• **Problem description**: The whole listing, please: repeat it exactly, with the pictures left out.

• **Given data**:

☆ ☆ ☆ ☆

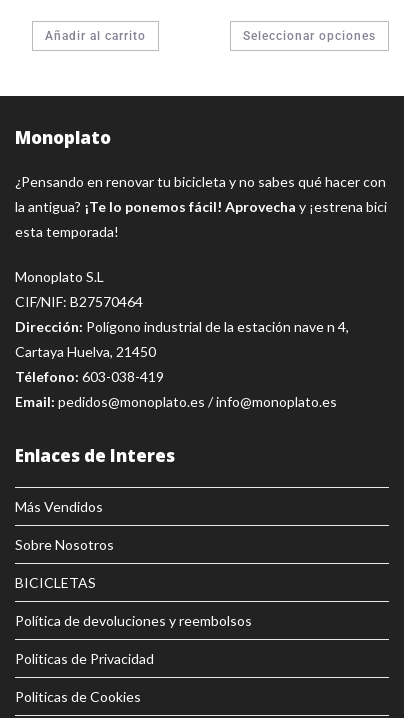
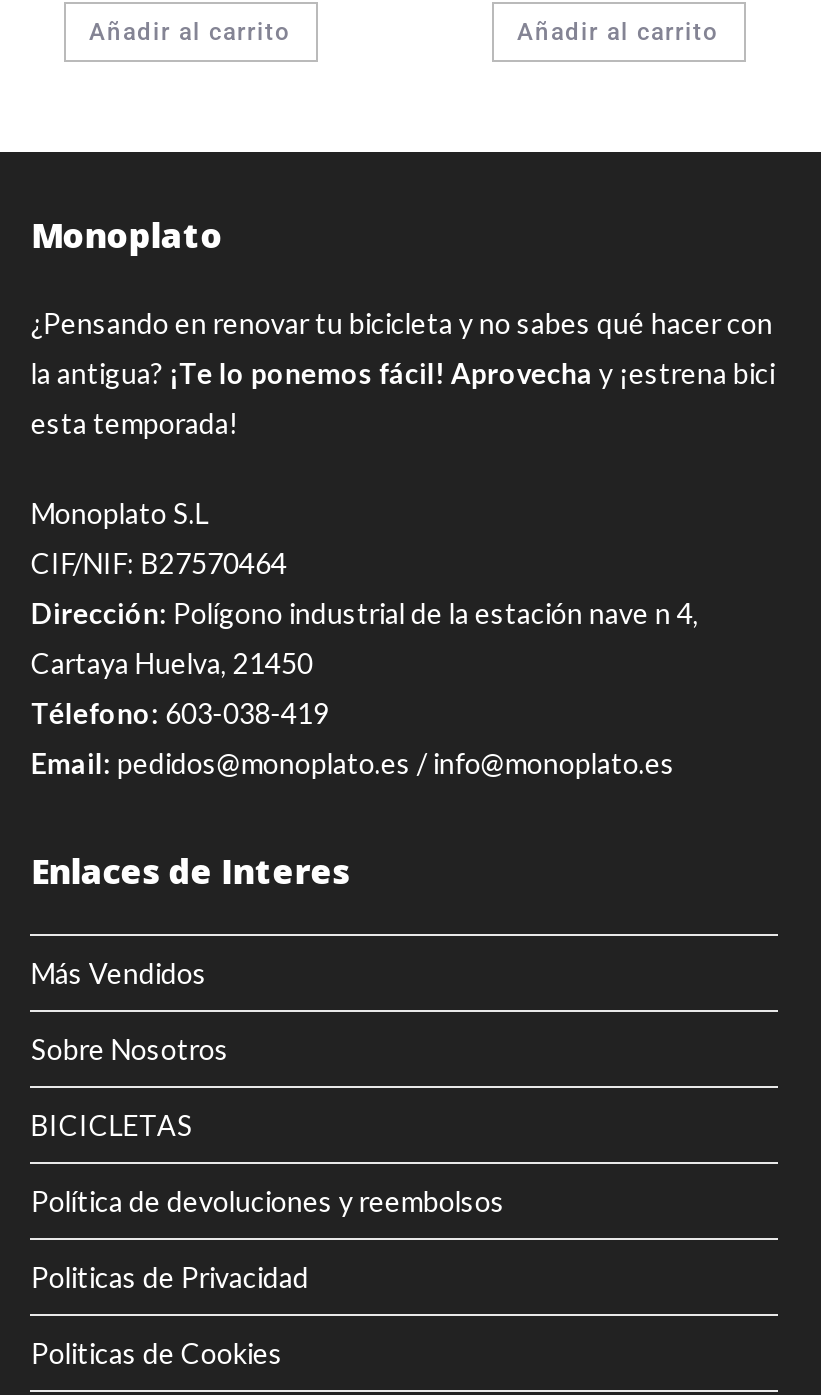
- Seleccionar opciones
+ Añadir al carrito
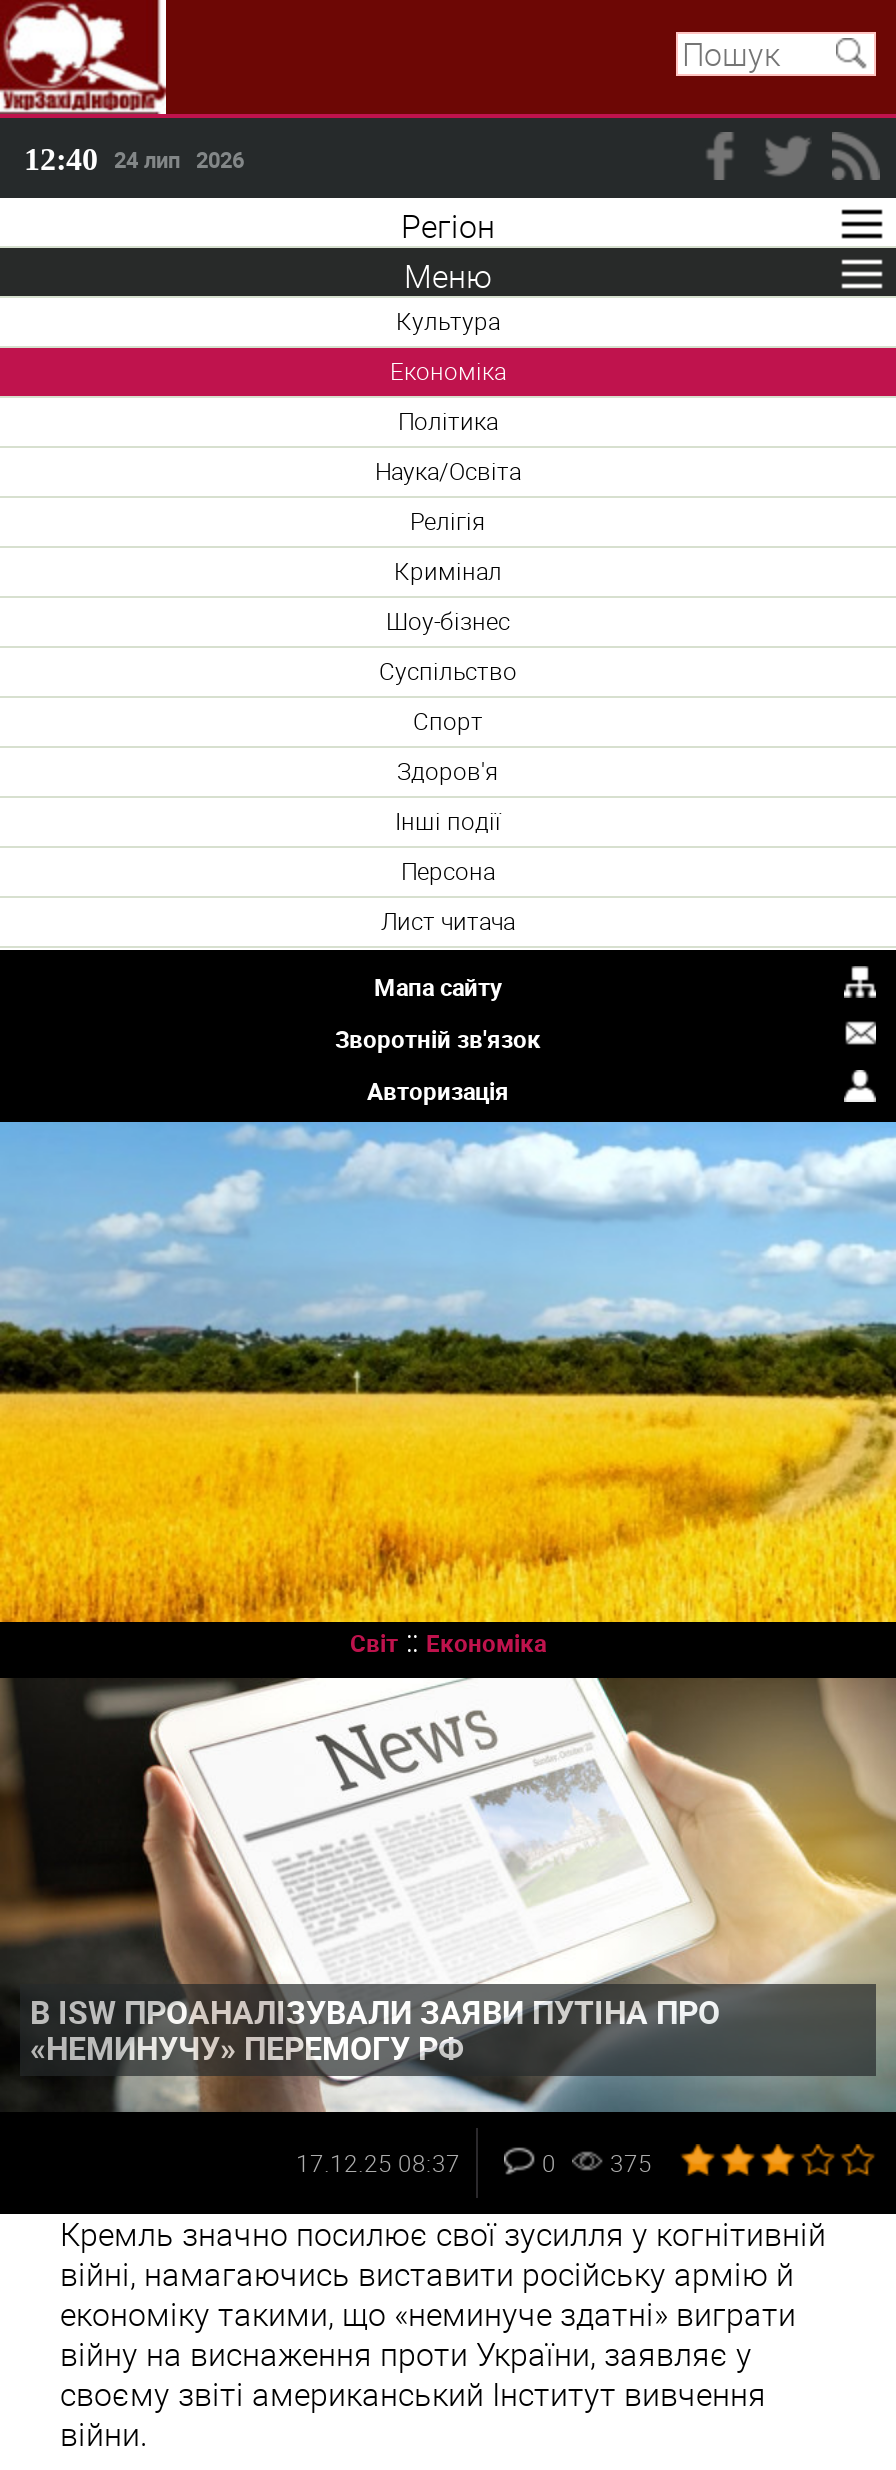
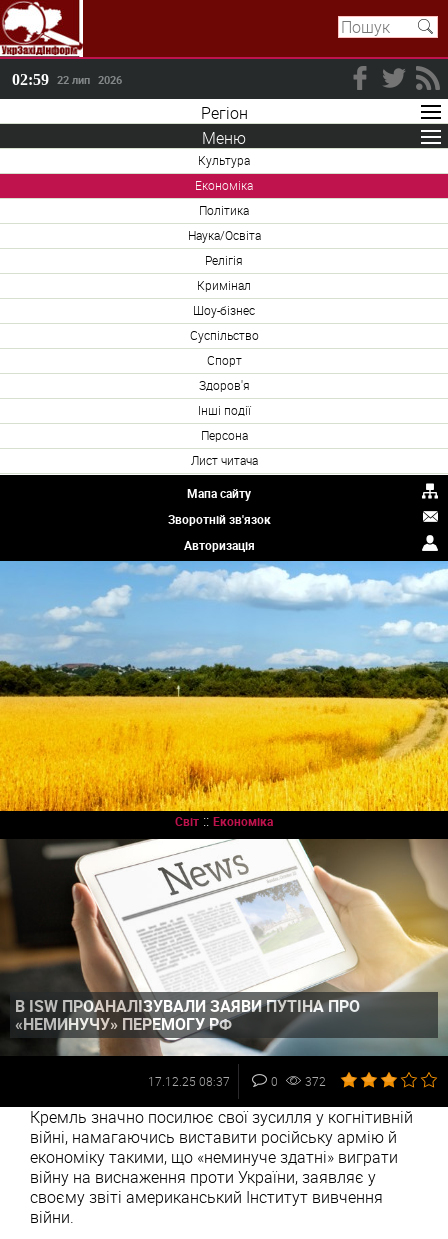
- 12 40 24 лип 2026
+ 02 59 22 лип 2026

- 0 375
+ 0 372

☆ ☆ ☆ ☆

• **Solution**:
- Seleccionar opciones
+ Añadir al carrito
- 12 40 24 лип 2026
+ 02 59 22 лип 2026

- 0 375
+ 0 372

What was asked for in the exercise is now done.